■ Aim of the task
Say only how many lines in the entries below contain the word "anno".

■ Dataset records
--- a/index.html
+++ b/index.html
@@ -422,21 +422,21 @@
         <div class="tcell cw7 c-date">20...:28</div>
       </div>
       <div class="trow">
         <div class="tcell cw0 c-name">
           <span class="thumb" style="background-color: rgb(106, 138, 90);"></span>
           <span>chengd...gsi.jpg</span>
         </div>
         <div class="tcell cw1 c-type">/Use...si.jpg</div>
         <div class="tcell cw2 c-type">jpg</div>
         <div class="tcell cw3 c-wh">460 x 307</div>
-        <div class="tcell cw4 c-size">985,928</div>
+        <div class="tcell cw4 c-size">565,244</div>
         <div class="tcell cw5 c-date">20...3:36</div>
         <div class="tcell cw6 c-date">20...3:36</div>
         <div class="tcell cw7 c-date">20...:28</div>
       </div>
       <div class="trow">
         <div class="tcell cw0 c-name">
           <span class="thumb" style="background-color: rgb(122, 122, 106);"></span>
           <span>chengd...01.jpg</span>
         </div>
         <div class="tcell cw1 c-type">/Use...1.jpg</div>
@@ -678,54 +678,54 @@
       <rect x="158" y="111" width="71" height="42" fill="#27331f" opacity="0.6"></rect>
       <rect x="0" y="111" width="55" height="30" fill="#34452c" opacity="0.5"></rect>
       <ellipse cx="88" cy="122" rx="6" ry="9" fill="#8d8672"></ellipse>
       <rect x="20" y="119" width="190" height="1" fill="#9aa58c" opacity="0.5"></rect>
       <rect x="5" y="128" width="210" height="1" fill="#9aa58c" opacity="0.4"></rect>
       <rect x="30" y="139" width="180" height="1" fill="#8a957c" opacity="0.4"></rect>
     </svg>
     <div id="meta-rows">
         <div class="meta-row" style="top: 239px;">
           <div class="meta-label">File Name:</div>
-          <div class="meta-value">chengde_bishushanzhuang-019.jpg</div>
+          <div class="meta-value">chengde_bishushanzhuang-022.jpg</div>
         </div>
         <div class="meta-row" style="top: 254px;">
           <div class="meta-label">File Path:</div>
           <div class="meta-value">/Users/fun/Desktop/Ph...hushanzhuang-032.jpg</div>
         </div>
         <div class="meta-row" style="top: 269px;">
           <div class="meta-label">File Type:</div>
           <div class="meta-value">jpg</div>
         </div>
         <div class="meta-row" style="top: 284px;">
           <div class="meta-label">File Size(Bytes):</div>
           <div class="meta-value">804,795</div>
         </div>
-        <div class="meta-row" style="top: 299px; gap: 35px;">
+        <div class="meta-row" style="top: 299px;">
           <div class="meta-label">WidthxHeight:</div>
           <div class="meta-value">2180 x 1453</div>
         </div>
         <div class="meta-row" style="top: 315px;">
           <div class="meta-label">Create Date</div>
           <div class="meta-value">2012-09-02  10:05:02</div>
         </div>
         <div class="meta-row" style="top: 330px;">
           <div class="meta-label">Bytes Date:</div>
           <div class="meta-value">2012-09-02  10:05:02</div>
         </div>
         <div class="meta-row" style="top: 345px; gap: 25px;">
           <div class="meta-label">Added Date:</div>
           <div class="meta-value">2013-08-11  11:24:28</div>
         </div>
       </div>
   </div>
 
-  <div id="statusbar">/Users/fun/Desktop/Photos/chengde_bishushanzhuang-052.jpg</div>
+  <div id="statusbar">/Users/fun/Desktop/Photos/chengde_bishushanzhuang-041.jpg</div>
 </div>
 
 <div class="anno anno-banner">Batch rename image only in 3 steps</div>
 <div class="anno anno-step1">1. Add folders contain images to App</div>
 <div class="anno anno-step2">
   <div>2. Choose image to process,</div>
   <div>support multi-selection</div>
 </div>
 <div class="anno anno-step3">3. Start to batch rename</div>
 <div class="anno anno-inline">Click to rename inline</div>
--
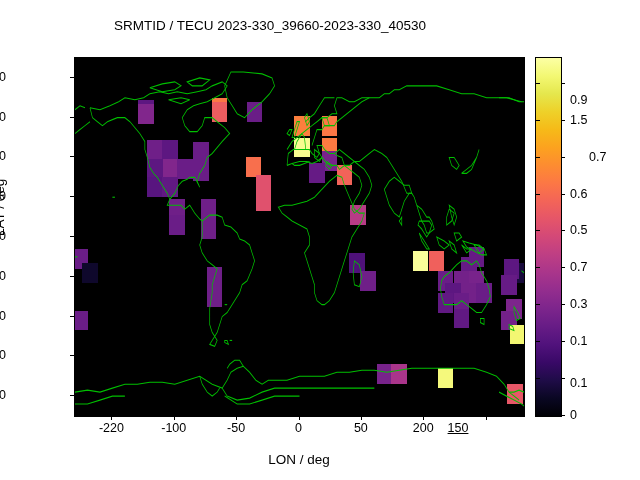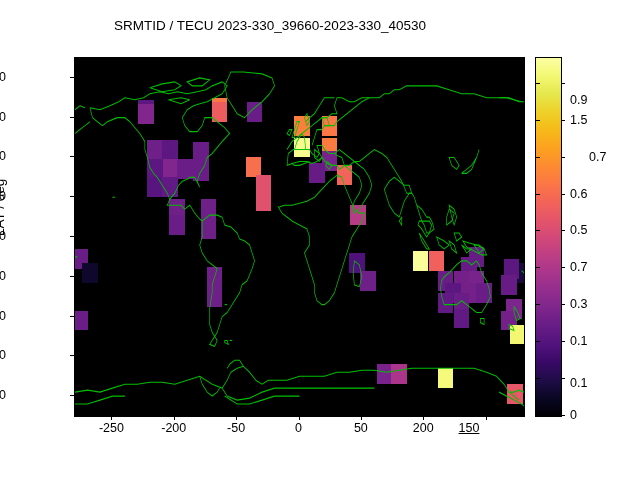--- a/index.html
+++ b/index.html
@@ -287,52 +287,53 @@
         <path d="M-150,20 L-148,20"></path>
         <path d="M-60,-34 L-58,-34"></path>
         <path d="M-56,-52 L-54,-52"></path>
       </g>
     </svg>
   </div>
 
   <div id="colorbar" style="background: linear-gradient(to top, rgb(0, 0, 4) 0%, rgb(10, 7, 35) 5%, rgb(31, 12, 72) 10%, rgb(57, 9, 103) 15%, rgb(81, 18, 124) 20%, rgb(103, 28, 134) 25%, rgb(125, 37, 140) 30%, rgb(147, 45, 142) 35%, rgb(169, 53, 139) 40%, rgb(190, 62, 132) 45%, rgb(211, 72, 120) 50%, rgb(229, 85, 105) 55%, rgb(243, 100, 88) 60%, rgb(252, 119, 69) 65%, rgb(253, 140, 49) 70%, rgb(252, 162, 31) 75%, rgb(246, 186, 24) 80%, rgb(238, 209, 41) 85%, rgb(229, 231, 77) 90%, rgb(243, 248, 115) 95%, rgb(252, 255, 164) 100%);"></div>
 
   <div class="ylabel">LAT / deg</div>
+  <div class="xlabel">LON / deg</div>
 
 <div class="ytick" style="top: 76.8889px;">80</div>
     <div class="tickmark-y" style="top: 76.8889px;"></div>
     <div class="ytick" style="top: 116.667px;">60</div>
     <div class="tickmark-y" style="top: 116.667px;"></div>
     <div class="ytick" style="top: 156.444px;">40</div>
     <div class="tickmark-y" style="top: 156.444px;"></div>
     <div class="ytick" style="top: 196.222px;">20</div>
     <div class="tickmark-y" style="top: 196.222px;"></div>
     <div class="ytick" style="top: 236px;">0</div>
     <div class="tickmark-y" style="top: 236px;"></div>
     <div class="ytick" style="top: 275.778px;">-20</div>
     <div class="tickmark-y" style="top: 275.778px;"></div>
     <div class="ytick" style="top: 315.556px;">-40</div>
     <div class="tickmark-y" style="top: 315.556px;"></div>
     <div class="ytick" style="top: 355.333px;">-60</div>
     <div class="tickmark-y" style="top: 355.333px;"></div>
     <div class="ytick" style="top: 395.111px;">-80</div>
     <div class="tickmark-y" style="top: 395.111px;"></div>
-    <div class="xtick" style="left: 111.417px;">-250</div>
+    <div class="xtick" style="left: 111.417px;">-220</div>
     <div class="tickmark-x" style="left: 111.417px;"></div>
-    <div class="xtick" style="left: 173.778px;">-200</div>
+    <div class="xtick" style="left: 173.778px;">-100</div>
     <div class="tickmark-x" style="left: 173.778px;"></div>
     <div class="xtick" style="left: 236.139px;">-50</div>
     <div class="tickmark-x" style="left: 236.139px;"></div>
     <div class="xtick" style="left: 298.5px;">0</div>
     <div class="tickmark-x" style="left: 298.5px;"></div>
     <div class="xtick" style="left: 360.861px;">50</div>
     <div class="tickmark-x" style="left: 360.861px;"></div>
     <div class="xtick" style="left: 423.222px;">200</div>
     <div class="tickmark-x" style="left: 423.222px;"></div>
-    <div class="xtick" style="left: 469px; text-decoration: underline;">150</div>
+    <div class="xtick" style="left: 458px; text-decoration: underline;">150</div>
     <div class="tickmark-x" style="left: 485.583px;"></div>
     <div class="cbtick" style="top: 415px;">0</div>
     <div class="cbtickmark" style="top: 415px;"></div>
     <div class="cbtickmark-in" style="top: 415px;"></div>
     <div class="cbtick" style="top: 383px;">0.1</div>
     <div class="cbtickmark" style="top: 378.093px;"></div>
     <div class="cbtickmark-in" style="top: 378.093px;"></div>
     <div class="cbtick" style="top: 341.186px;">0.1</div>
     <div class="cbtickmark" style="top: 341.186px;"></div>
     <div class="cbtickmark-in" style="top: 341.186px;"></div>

■ Result of this exercise
5